It’s a fact – CRPS and difficulty sleeping go hand in hand.
Allodynia, body movement and bed sheets/duvets are all unhappy bed fellows. Even when sheer exhaustion makes sleep inevitable, that sleep is often broken by the pain caused by subconscious movement.
At periods whilst we are asleep we experience what is known as rapid eye movement (REM) sleep, which alternates with non-REM sleep. During REM sleep the body is in full on healing mode, physically and mentally. Deprivation of REM sleep serves to entrench the pain cycle deeper, worsening the pain and so the cycle continues.
One of my clients told me that she believed she could adapt to living with her pain if only she could get a good nights sleep each night. Despite that, and perhaps not surprisingly, the use of sleeping tablets among CRPS sufferers seems unpopular. As the same client told me “on top of everything else I have to take and with all of the other side effects, feeling groggy the whole time because of the sleeping tablets is just as bad as being tired through lack of sleep.”
Representing CRPS sufferers and others suffering chronic pain as I do, their nightly turmoil is brought home to me daily when, first thing each morning, I check my email inbox. Inevitably, emails arrive from clients throughout the night.
Losing your mind
Many people with CRPS feel they are losing their mind as their short term memory evaporates and they lose their ability to concentrate on anything. One of my clients has such difficulty remembering when (or whether) she last took her medication that each morning she places her tablets in clusters on a laminated sheet marked with times of the day.
On top of the downward spiral of pain, lack of sleep leads to impatience and irritability. Not only does that have an increasingly negative effect upon your own mental health, but those closest to you begin to bear the brunt of your worsening mood. In some case that inevitably begins to drive a wedge between you and your loved ones. The most common regret I hear expressed by people with CRPS is the negative effect the condition has on their children. It’s not just their reduced ability to play and interact with them that causes deep anguish, it’s the regret of having snapped or shouted at a child; telling a child to go away, to keep the noise down; the tears, the glare from a spouse or partner.
Originally developed in the late 1970’s to help people suffering from insomnia, the ‘tools’ of sleep hygiene are increasingly being recognised as being of benefit to people suffering chronic pain.
Sleep hygiene is simply following a number of practices and routines aimed at maximising the prospect of having a good (or at least a better) night’s sleep. The following are not exhaustive and can and are adapted by individuals to suit their own lives and situations. However, common ideas on maximising sleep hygiene include:
- No matter how tired you feel during the day, try to avoid napping. If you feel yourself dozing off try to get some fresh air, even by just opening the window. Try to engage in some activity to stimulate the brain: watch a TV drama, open the puzzle book, work on a jigsaw puzzle; even play a computer game – it doesn’t matter if you lose!

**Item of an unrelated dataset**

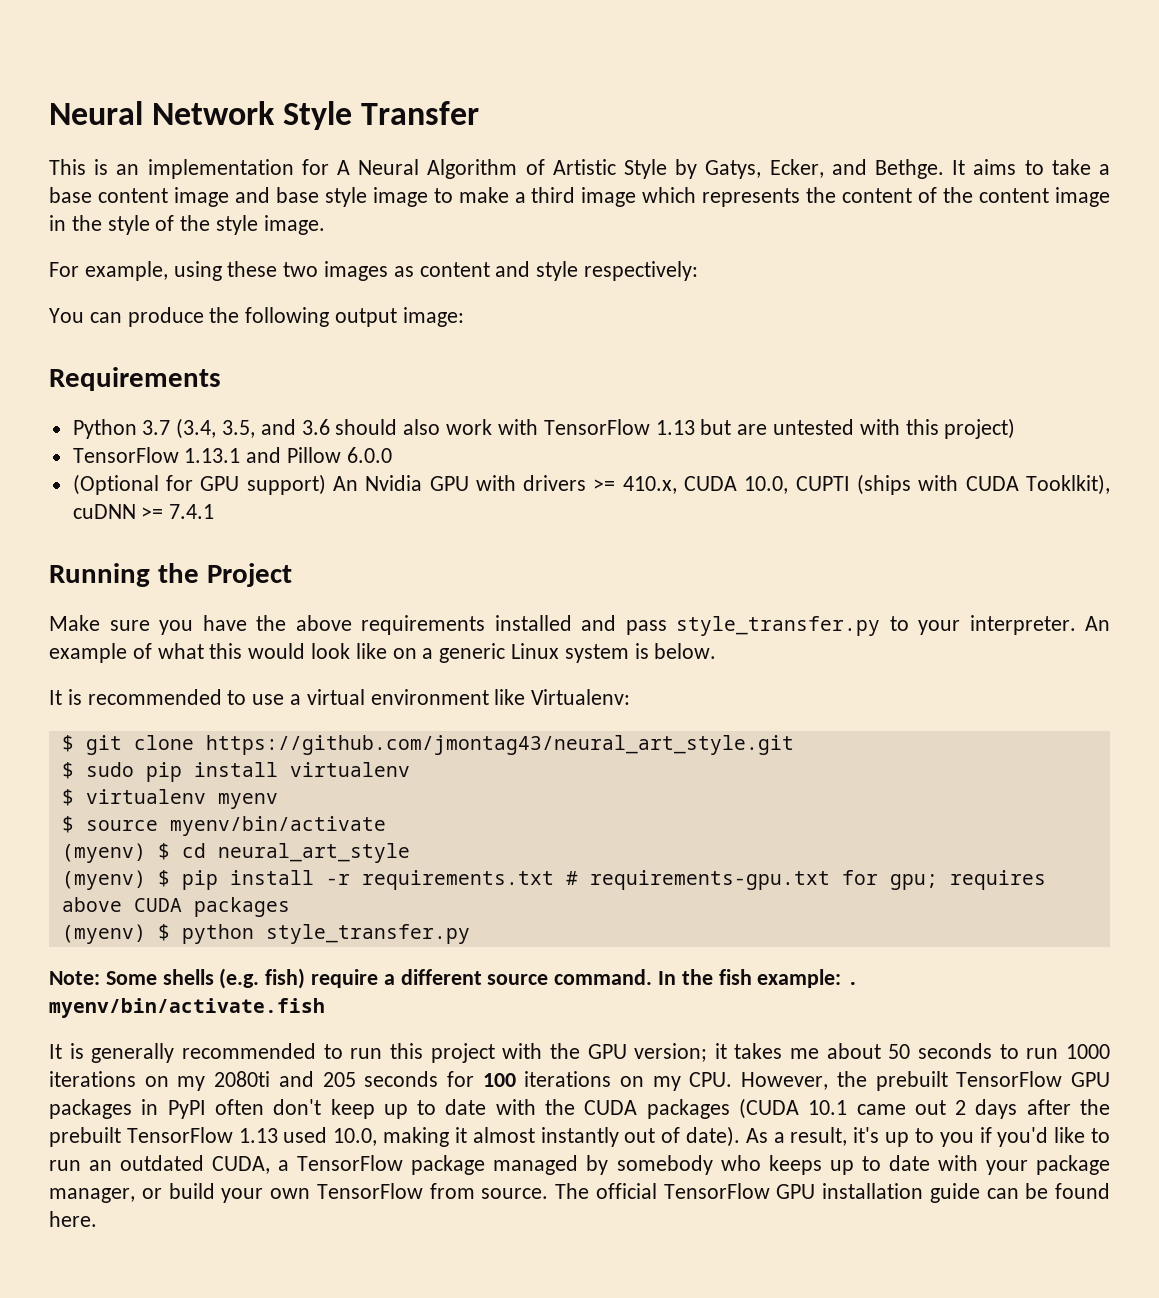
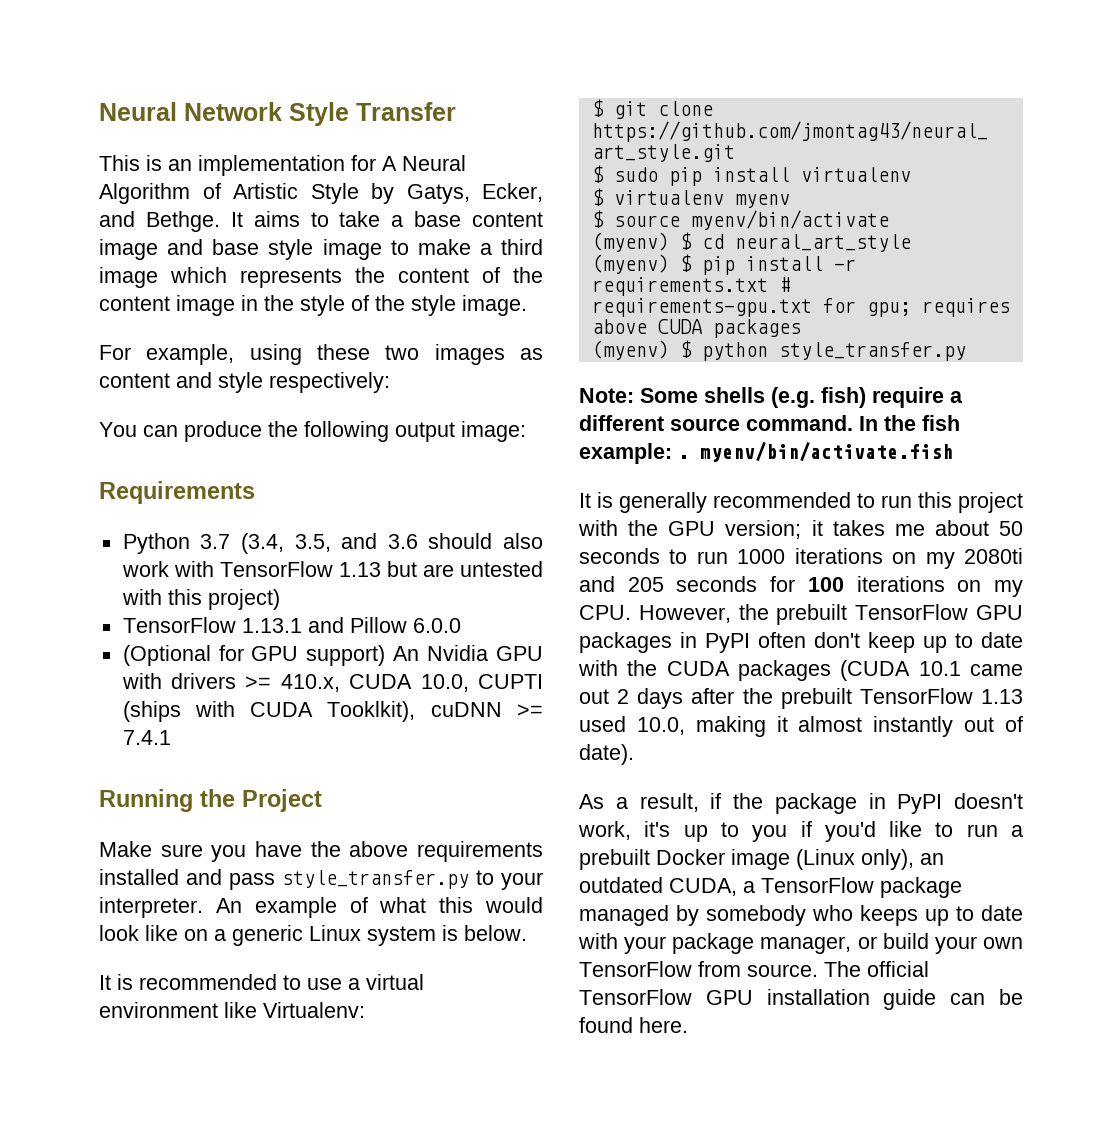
(741, 1136) none -> (634, 754) //
(848, 1136) none -> [710,793,1023,814] [578,821,631,840] if the package in PyPI doesn't work,
(81, 1165) none -> [1011,825,1024,837] [579,849,914,870] a prebuilt Docker image (Linux only),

- Only use your bedroom for sleeping so that your mind begins to associate that room exclusively with sleep. Your bedroom should also be a good environment in which to sleep. Ensure it’s dark enough, that it’s the right temperature and, as far as possible, do anything you can to reduce noise in the room. Even an ‘old fashioned’ ticking clock can provide an unwelcome focus for your mind as you lay in the dark.
- Avoid caffeine for at least 8 hours and nicotine for at least 3 hours before bed. Both are stimulants are certainly won’t help you sleep. Also, whilst alcohol may help you get to sleep initially it disrupts your sleep cycle which means you will wake more often in the night.
- Develop a routine for going to bed. This is aimed at slowing down your mind and getting into sleep mode. The routine may begin an hour or two before your usual bedtime by engaging only in more relaxing activities in order to help slow down your mind. It’s now time to avoid those stimulating activities mentioned earlier – TV dramas, computer games, the book in which you are engrossed. Also, doing things in the same order each night helps to develop that routine.
- Once in bed, if you can’t sleep, get up and do something quietly until you feel more sleepy; practice a relaxation technique or perhaps read something factual. Return to bed, but if you still can’t sleep, get up again and return to the quiet activity. Whilst in the short term this may actually reduce the overall amount of sleep you achieve, it is all about developing good sleeping habits and research has shown that as time goes by you should eventually be falling asleep sooner.
- A good sleeping routine means getting up at the same time every morning, no matter how tired you feel. Again, this will initially prove incredibly difficult but should eventually help you to sleep at night.
- As we all know, for many reasons exercise is good for us. Clearly, if you have mobility issues that becomes more difficult but a physical therapist can work with you to develop a regime tailored to your ability, even just exercises you can perform from your chair. Exercise both tires you and reduces anxiety, both of which help you to get to sleep. However, avoid exercise immediately before bedtime as that may keep you awake.